Source: https://www.crowell.com/NewsEvents/AlertsNewsletters/all/New-California-Court-of-Appeal-Decision-May-Impose-Premium-Taxes-on-California-Health-Plans
Timestamp: 2019-04-22 19:06:17+00:00

Document:
Since their inception, California health care service plans have been considered not to be insurers for purposes of the State's 2.35 percent gross premium tax. Under a controversial ruling issued by the Court of Appeal, this could change.
On September 25, the Court of Appeal held that a suit alleging that California's Blue Shield and Blue Cross plans—which are otherwise regulated as health care service plans—are insurers for purposes of the State's 2.35 percent gross premium tax, stated a claim for trial.1 The Court held that the test for whether a health care service plan is an insurer for purposes of the tax is whether "indemnifying" against future contingent medical expenses is a "significant financial proportion" of its business. The Court said that allegations that California Physicians' Service, dba Blue Shield of California (Blue Shield) and Blue Cross of California, dba Anthem Blue Cross (Blue Cross) paid between 75-80 percent of member expenses under their PPO and HMO plans on a fee-for-service basis, rather than on a capitated basis, would be sufficient to find that they were predominantly providing "indemnity."
The central dispute: are fee-for-service products subject to the insurance premium tax?
The complaint in Myers seeks a writ of mandamus that the State collect premium tax from the defendant Blue plans. The premium tax is imposed by Article 13 § 28 of the California Constitution on "each insurer doing business in this state."3 Both Blue Shield and Blue Cross are licensed as health care service plans, rather than insurers, and are regulated by the DMHC, rather than the Department of Insurance (CDI).4 Because they are not considered insurers under state law and do not operate under insurance licenses, they do not pay premium taxes.
For its decision, the Court relied on Insurance Code § 22, which defines insurance as an indemnity contract.15 The Court also relied heavily on Roddis. Roddis did not involve a premium tax issue. It concerned whether an unlicensed entity should have been licensed as an insurer or as a health plan under the former Knox-Mills Act. At the time of the Roddis decision, the Knox-Keene Act, which has regulated health plans since 1975, had not been enacted.
The Court noted that the complaint alleged that in 2012 Blue Shield paid $1.7 billion in claims on a capitated basis and $5.2 billion on a non-capitated basis; and that Blue Cross made $7.2 billion in fee-for-service and $1.8 billion in fixed fee payments on claims. Notably, these figures appear to include the Blues' HMO and PPO business.20 The Court concluded that the alleged predominance of fee-for service business was sufficient to state a claim that the Blues should be treated as "insurers" for the purpose of assessing the gross premium tax, and it remanded the case for further proceedings in the trial court.

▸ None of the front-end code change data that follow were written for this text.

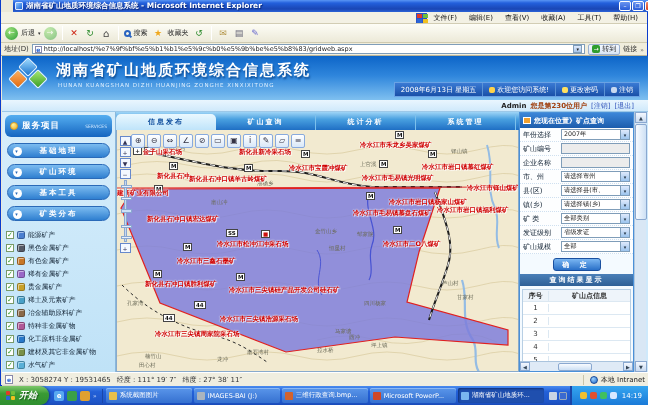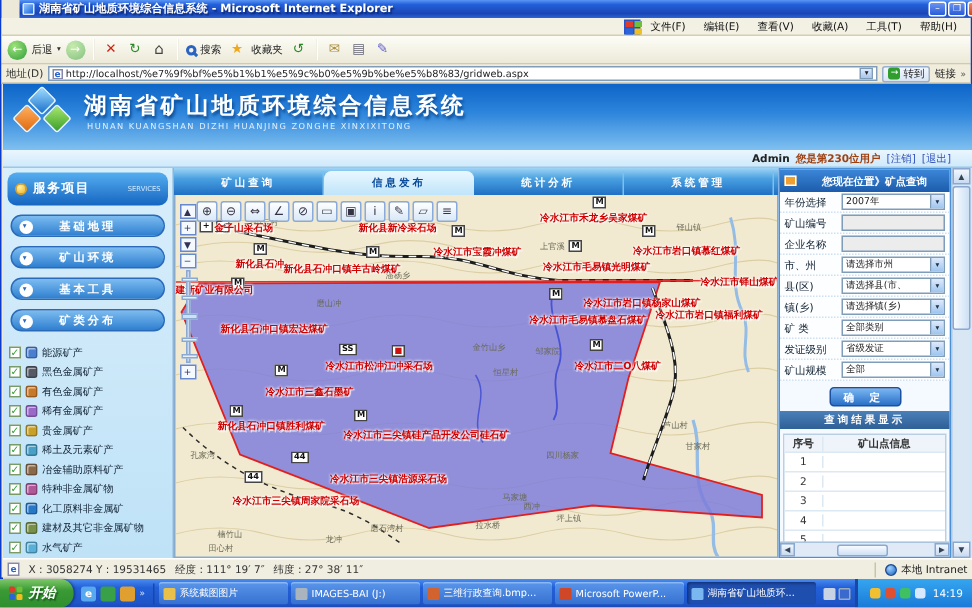"2008年6月13日 星期五" span.infobar { html: none -> <span> <span> <span>2008年6月13日 星期五</span> </span> <span> <span></span> <span>欢迎您访问系统!</span> </span> <span> <span></span> <span>更改密码</span> </span> <span> <span></span> <span>注销</span> </span> </span> }
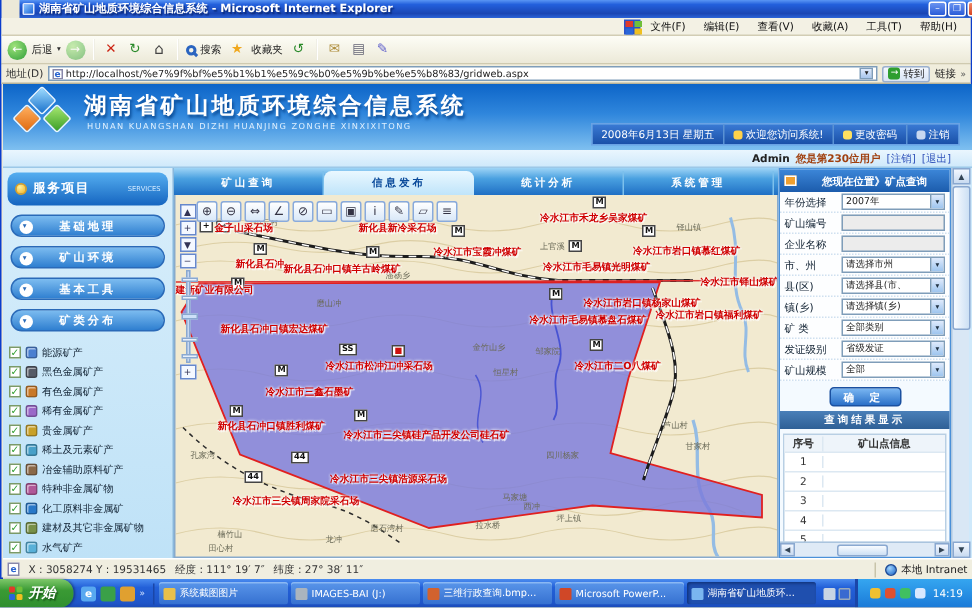"矿山查询" span.tab { order: before "信息发布" -> after "信息发布" }
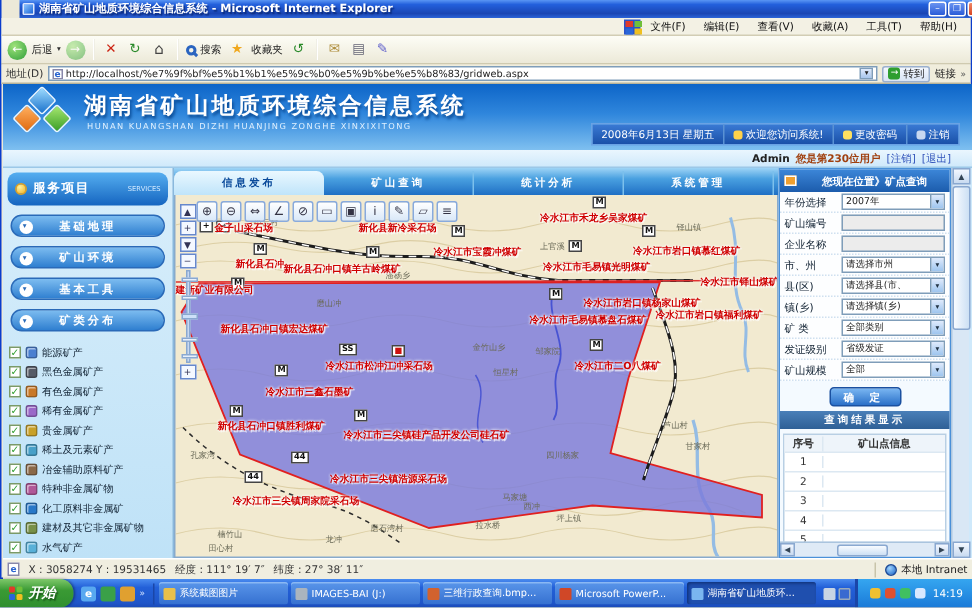"您现在位置》矿点查询" .phead { gap: 17px -> 3px }
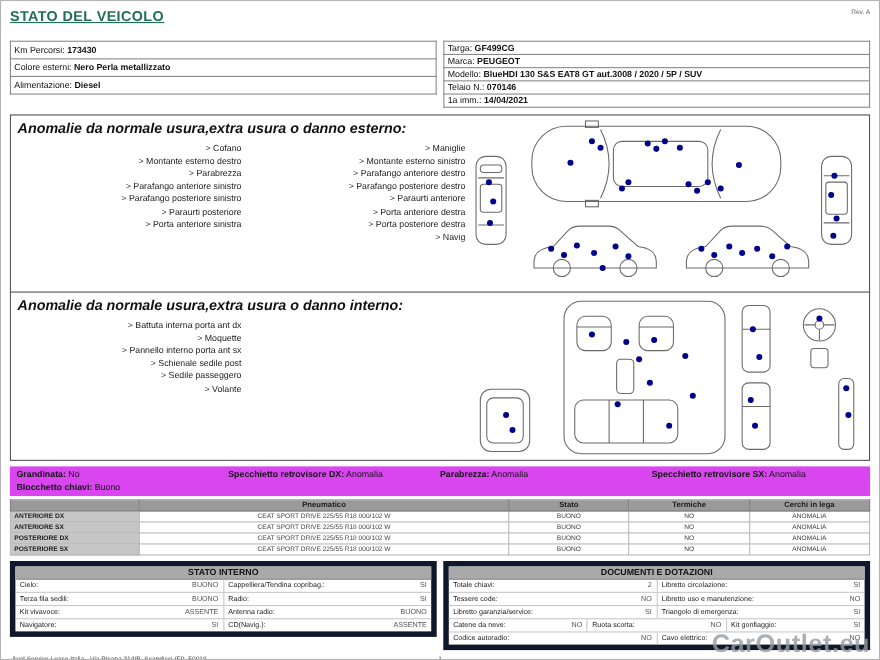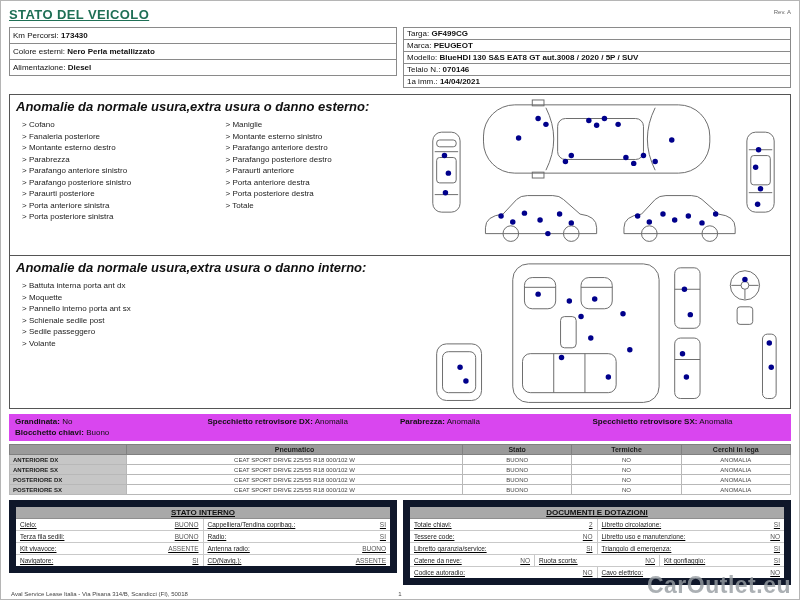"Km Percorsi: 173430" .info-wrap { margin-top: 5px -> 15px }
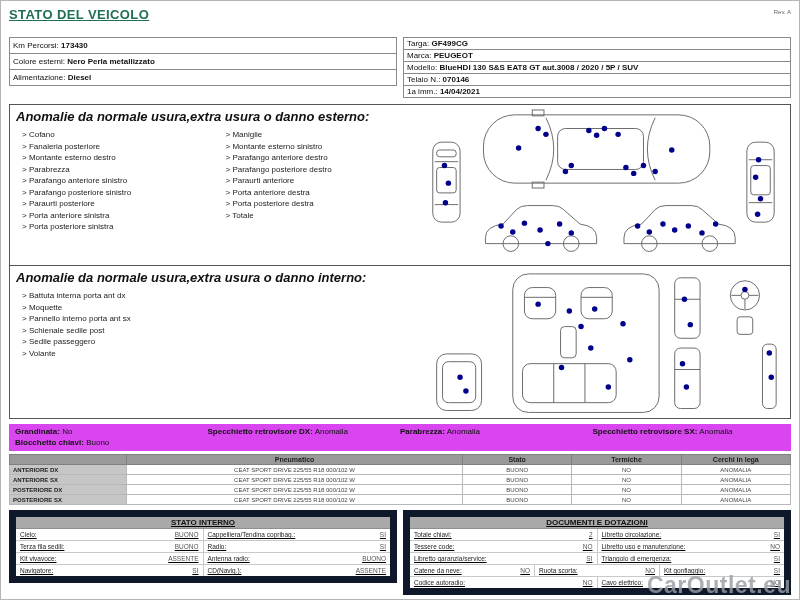"Cofano" .cols { text-align: none -> right }
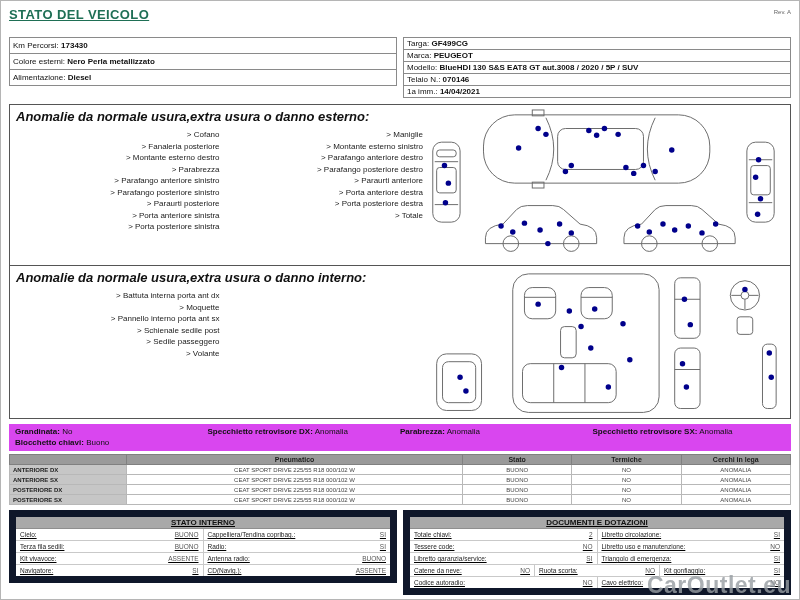"Fanaleria posteriore" div.item { html: <div>Fanaleria posteriore</div> -> none }
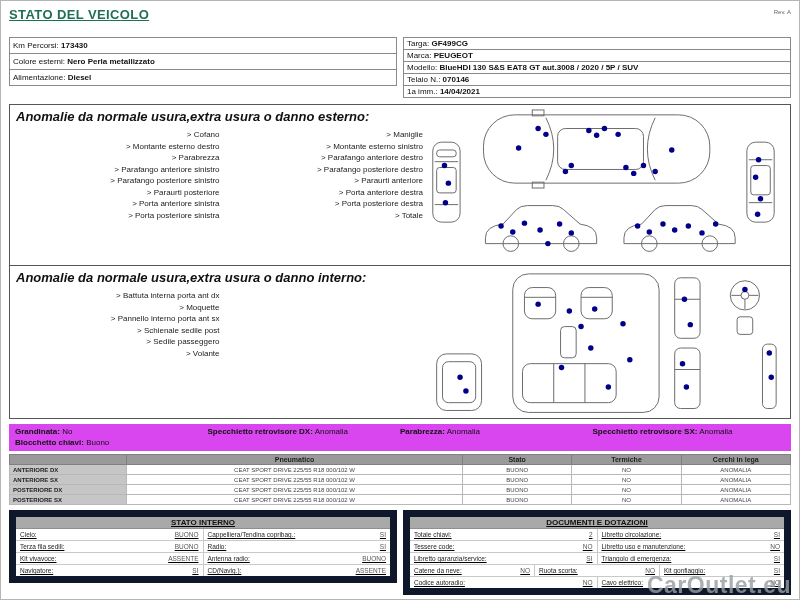"Porta posteriore sinistra" div.item { html: <div>Porta posteriore sinistra</div> -> none }
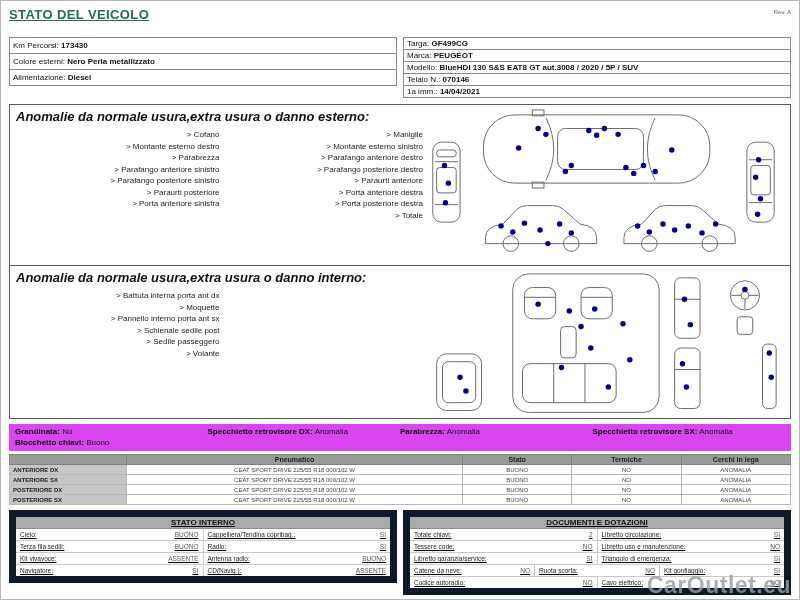"Totale" div.item { text: Totale -> Navig }
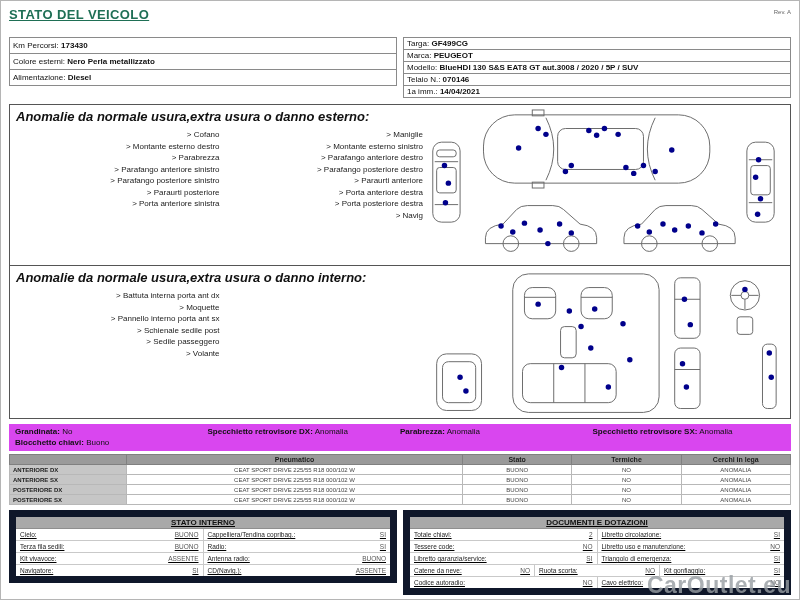"STATO INTERNO" .btable { border: 7px solid #0f172a -> 5px solid #0f172a; text-decoration: underline -> none }
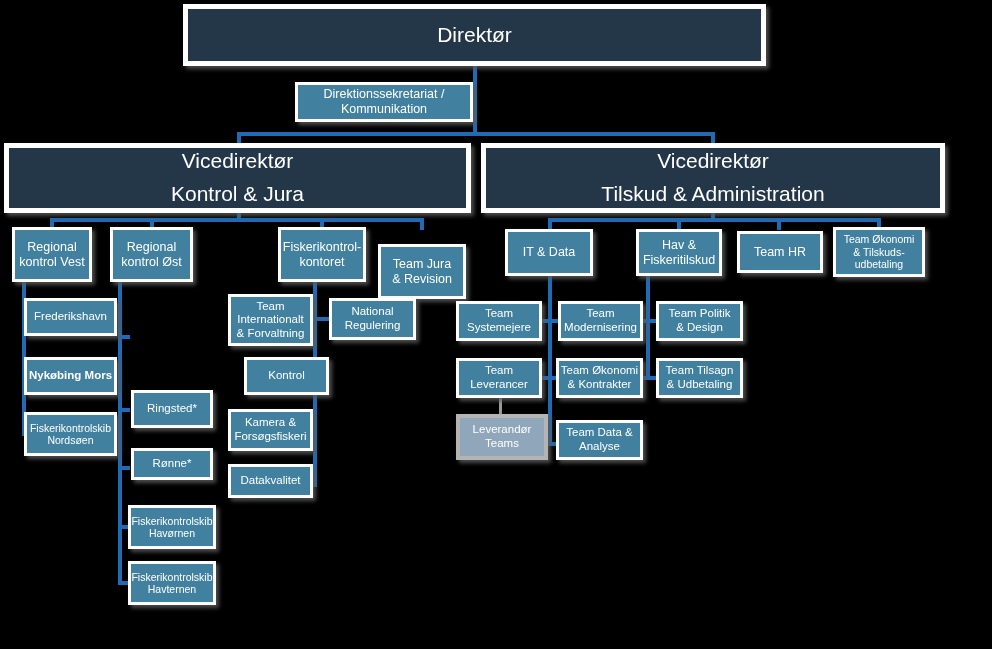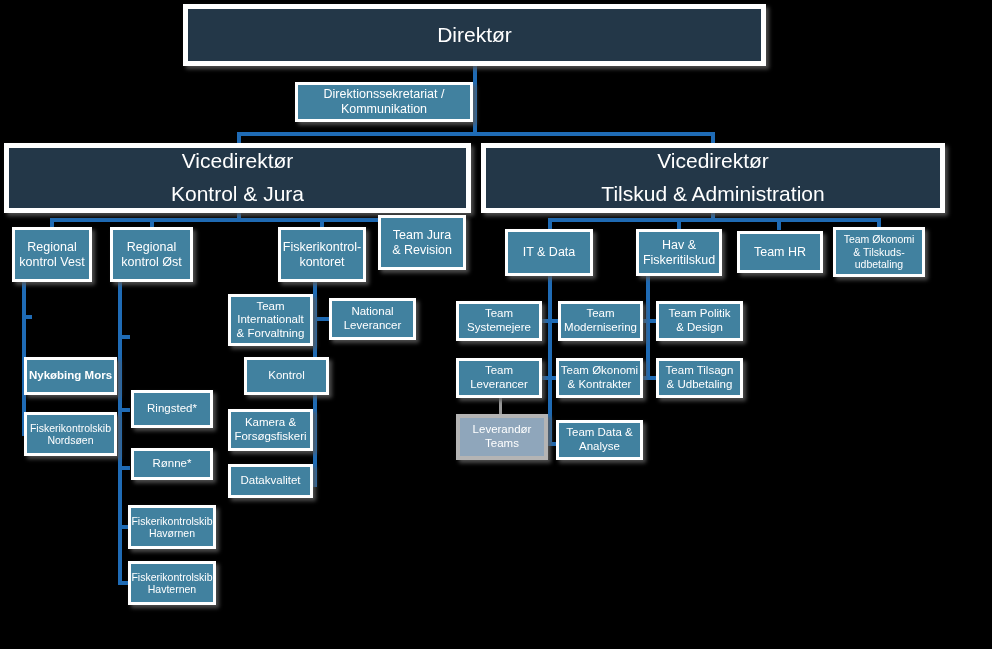"Team Jura" div.node { top: 215px -> 244px }
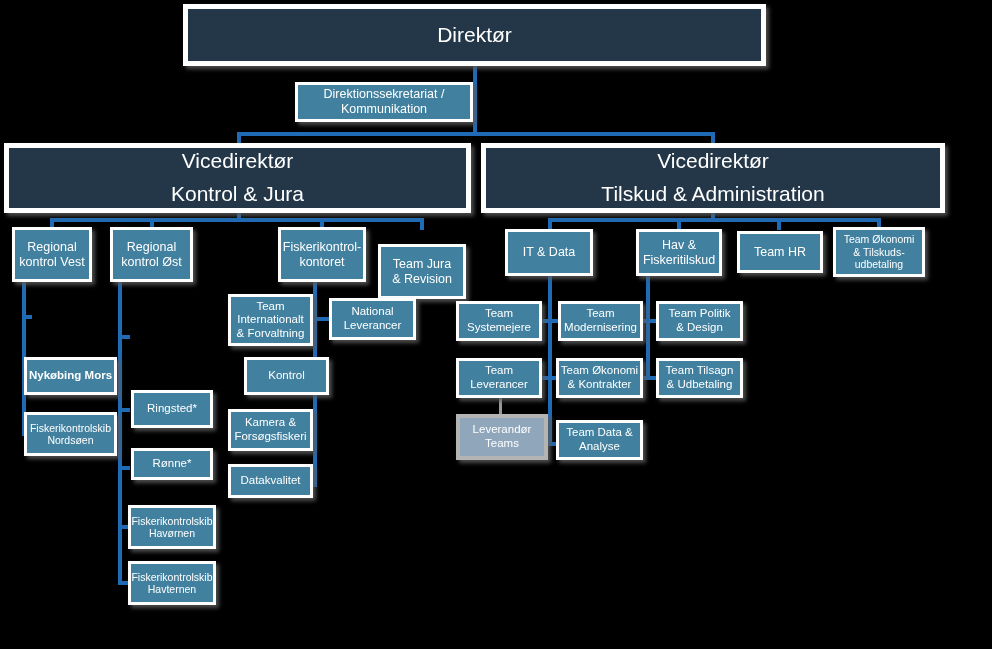"Frederikshavn" div.node { html: none -> <div> <div></div> <div></div> <div>Frederikshavn</div> </div> }
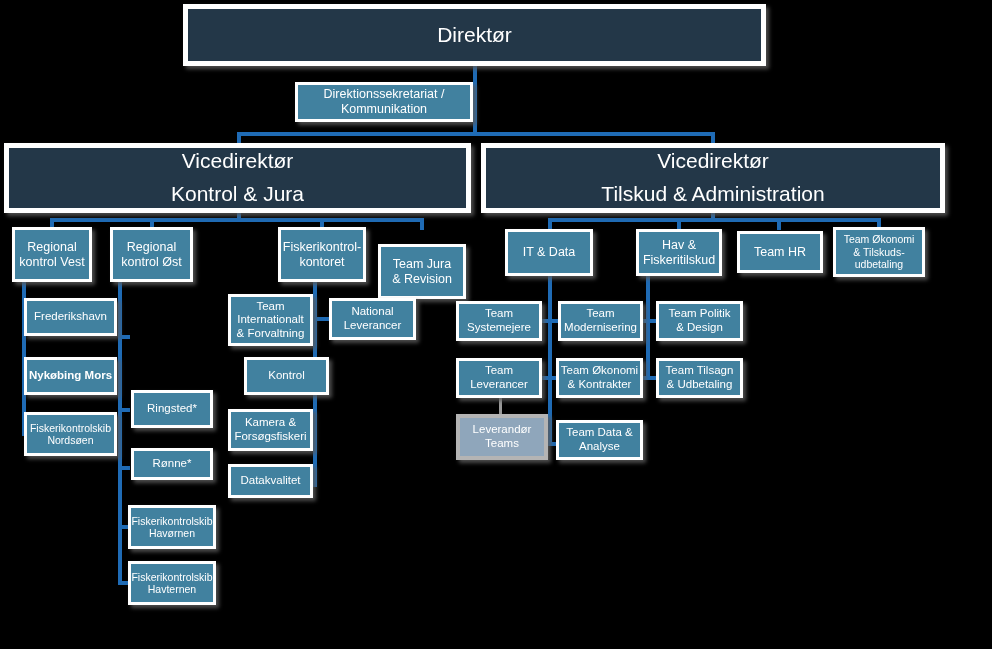"National" div.txt { text: Leverancer -> Regulering }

The Myers decision is based on debatable assumptions. California law exempts health care service plans from Insurance Code requirements, calling into question the relevance of Insurance Code definitions of insurance. The Court assumes that PPO plans are "customarily characterized as health insurance plans and, as such, are subject to the oversight of the Department of Insurance." But the Knox-Keene Act permits health care service plans to offer PPO-style products when approved by the DMHC and the Insurance Code expressly exempts products offered by DMHC-licensed health care service plans from regulation as insurance.21 The test for "insurer" in Roddis is dated, because it was based on that court's concern about the lack of reserve requirements for health care service plans in 1968. In 1975, California replaced the Knox-Mills Act with the Knox-Keene Act, which imposed reserve requirements on health plans as well as a host of other requirements.22 The notion that fee-for-service provider contracts make it "very difficult" for plans to determine taxable income is also questionable. Health care service plans cover services provided during a plan year, not events where costs may not be determined for many years as in a general liability policy. Bills for fee-for-service claims should arrive shortly after services are provided—like other industries subject to income taxes.
The Myers decision only considers two structures for payer-provider contracts: capitation versus fee-for service. But the modern world of payer-provider contracting is far more complex. Contracts frequently feature other models of risk sharing. For example, many plans and providers are part of accountable care organizations in which risks are shared via pooling arrangements. It is unclear how the Myers holding would be applied to these or other forms of shared risk contracts.
There is still a ways to go before the impact of the Myers decision becomes clear. But it bears watching because of the effect it could have on health care service plan tax obligations.
1Myers v. State Board of Equalization, Court of Appeal, State of California, Second Appellate Dist., Div. 2, No. B255455 (Cal. Ct. App., Sept. 25, 2015) (hereafter, "Opinion").
2 Katherine Wilson, Enrollment in Individual Health Plans Up 47 percent in 2014, California Healthcare Foundation (May 20, 2015 (available at http://www.chcf.org/articles/2015/05/enrollment-individual-up) (visited Oct. 6, 2015) ("as of 2014, DMHC now regulates the largest portion of enrollment in all three commercial markets, with 82 percent of the individual market, 77 percent of the small-group market, and 91 percent of the large-group market").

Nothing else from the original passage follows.